As the volume of content and products available online grows exponentially, users are increasingly finding it difficult to discover items tailored to their unique interests. This is where recommendation systems come in, offering a powerful solution to this discovery problem and enhancing key business metrics.

In this two-part blog series, we will guide you through the essentials of data for recommendation systems. We will cover the types of data used, the characteristics of high-quality data, and what you can do to improve the quality of the data you're collecting. It might surprise you to learn that there is no minimum amount of data required for a great recommendation system. Instead, collecting high-quality interactions and contextual information about users and the items being ranked is significantly more important. We’ll delve deeper into these concepts later, but first, we’ll discuss what a recommendation system is and when they become crucial to implement.

What is a recommendation system?

Recommendation systems are a set of rules or machine-learning algorithms that provide personalized recommendations to users based on their interests, behaviors and preferences. These systems are widely used in social media, streaming platforms, marketplaces and e-commerce to help with discovery of products, content, or services. The ultimate goal of a recommendation system is to help a user discover what they’re looking for, and in turn, benefit a business via increased engagement and revenue.

A recommendation system becomes crucial when you have more content or products than can be displayed on a single page. This excess of content or products makes manual curation a challenging task and leads to a discovery problem where users struggle to find relevant items. Such discovery problems result in decreased engagement and conversion rates, as frustrated users abandon their search when they cannot locate what they want.

Many marketplaces and media platforms have 100s or 1000s of content or products which makes discovery for users difficult

For instance, consider a user browsing through products in a carousel in an app. It is essential that these products represent the most relevant and meaningful options from your entire catalog. If the ideal product is just outside the displayed range, say at position 7, and the user doesn't swipe further, you miss out on a valuable conversion opportunity.

Items in a carousel should always be personalized from most to least likely to be meaningful to each user.

Types of data used in recommendation systems

One way we can categorize data for recommendation systems is using these three categories: users, items and interactions.

Types of data used in recommendation systems

Users is what you’re personalizing for, items are the content or product that are being ranked, and interactions convey intent for a user’s affinity or preference towards specific items i.e. it allows the recommendation system to understand the relationship between users and items. Interactions include things like views, clicks, ratings, purchases, likes, dislikes, loves and any other positive or negative event that you track. As mentioned earlier the volume of data is less important than the quality.

Examples of the data tables of user, item, and interactions. Note: your data does not need to be in this or any particular format to use a recommendation system.
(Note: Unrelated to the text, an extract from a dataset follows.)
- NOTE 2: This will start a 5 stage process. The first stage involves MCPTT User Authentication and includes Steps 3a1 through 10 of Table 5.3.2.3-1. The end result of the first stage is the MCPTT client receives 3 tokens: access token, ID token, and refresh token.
Shaped connects directly to all of your data stores and does the transforms for you!

What makes interaction signals high-quality?
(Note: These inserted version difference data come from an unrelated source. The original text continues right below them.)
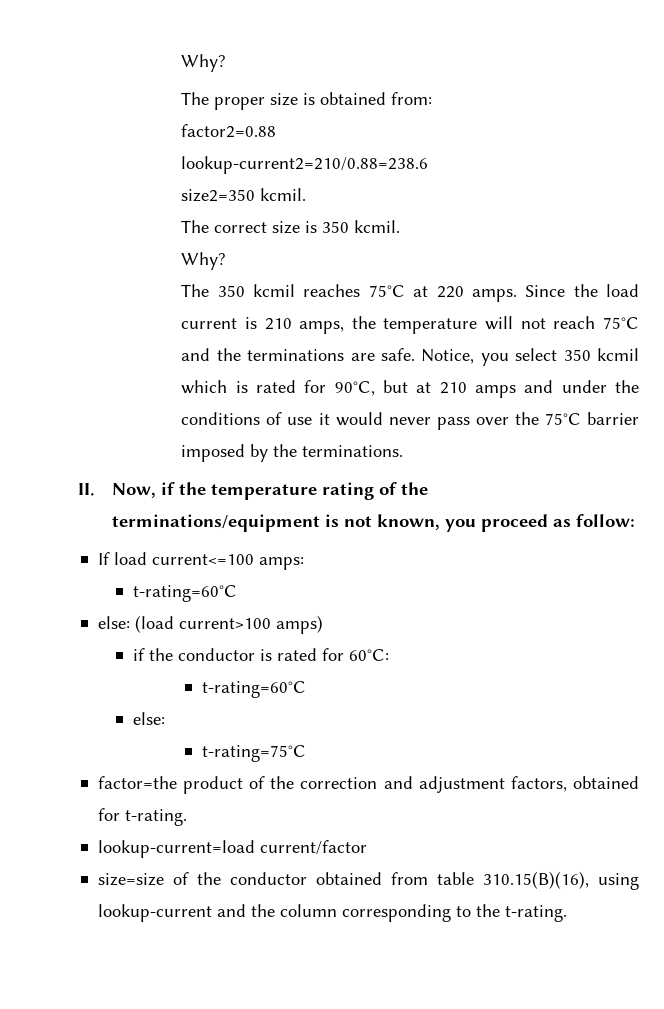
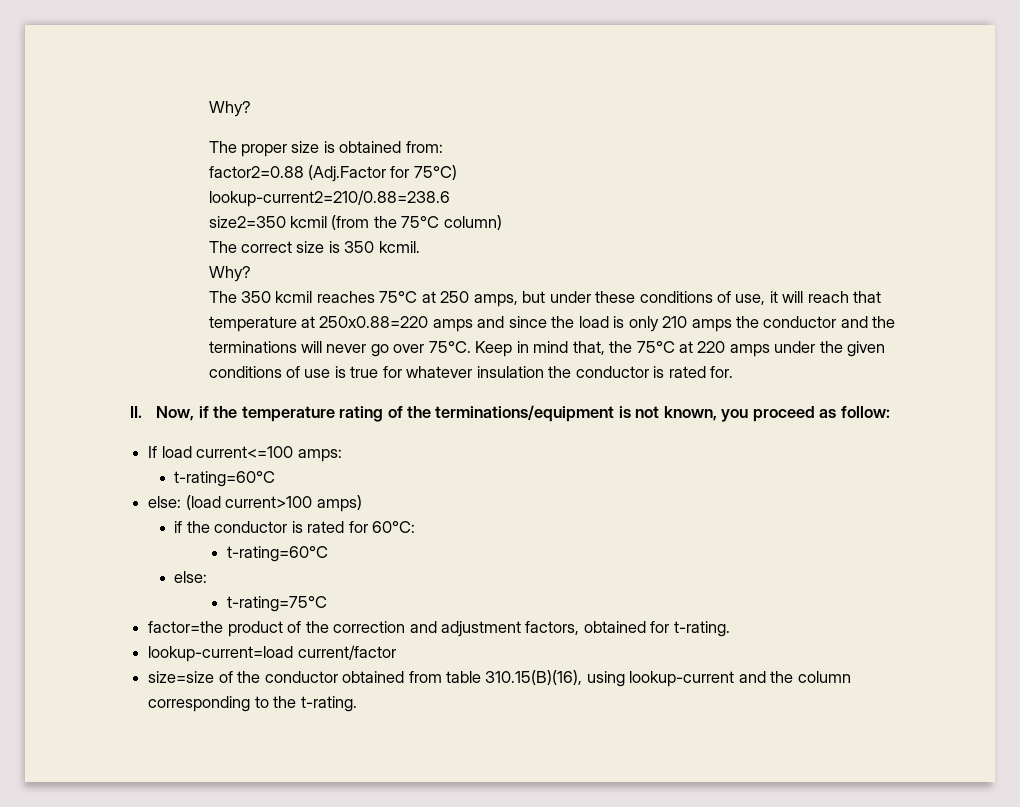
- factor2=0.88
+ factor2=0.88 (Adj.Factor for 75°C)
- size2=350 kcmil.
+ size2=350 kcmil (from the 75°C column)
- The 350 kcmil reaches 75°C at 220 amps. Since the load current is 210 amps, the temperature will not reach 75°C and the terminations are safe. Notice, you select 350 kcmil which is rated for 90°C, but at 210 amps and under the conditions of use it would never pass over the 75°C barrier imposed by the terminations.
+ The 350 kcmil reaches 75°C at 250 amps, but under these conditions of use, it will reach that temperature at 250x0.88=220 amps and since the load is only 210 amps the conductor and the terminations will never go over 75°C. Keep in mind that, the 75°C at 220 amps under the given conditions of use is true for whatever insulation the conductor is rated for.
High-quality interaction signals refer to the authenticity, clarity, and unambiguity of feedback about a user's preferences for an item. High-quality signals enable recommendation systems to learn more effectively from the user's behavior and provide more accurate and relevant recommendations. Factors that contribute to high-quality interaction signals include the nature of interactions (explicit or implicit), the presence of biases, and the distribution patterns of the interactions. Examples of high-quality signals are clear and direct actions such as explicit ratings, reviews, and likes, which unambiguously convey a user's preference.

Explicit interactions

Explicit interactions are direct, intentional actions taken by users to express their preferences, such as ratings, reviews, or likes. They provide strong, unambiguous feedback about user preferences, making it easier for recommendation systems to learn from them. However, explicit interactions may be fewer in number and subject to biases, such as inconsistencies in rating interpretation, known as user rating scale bias.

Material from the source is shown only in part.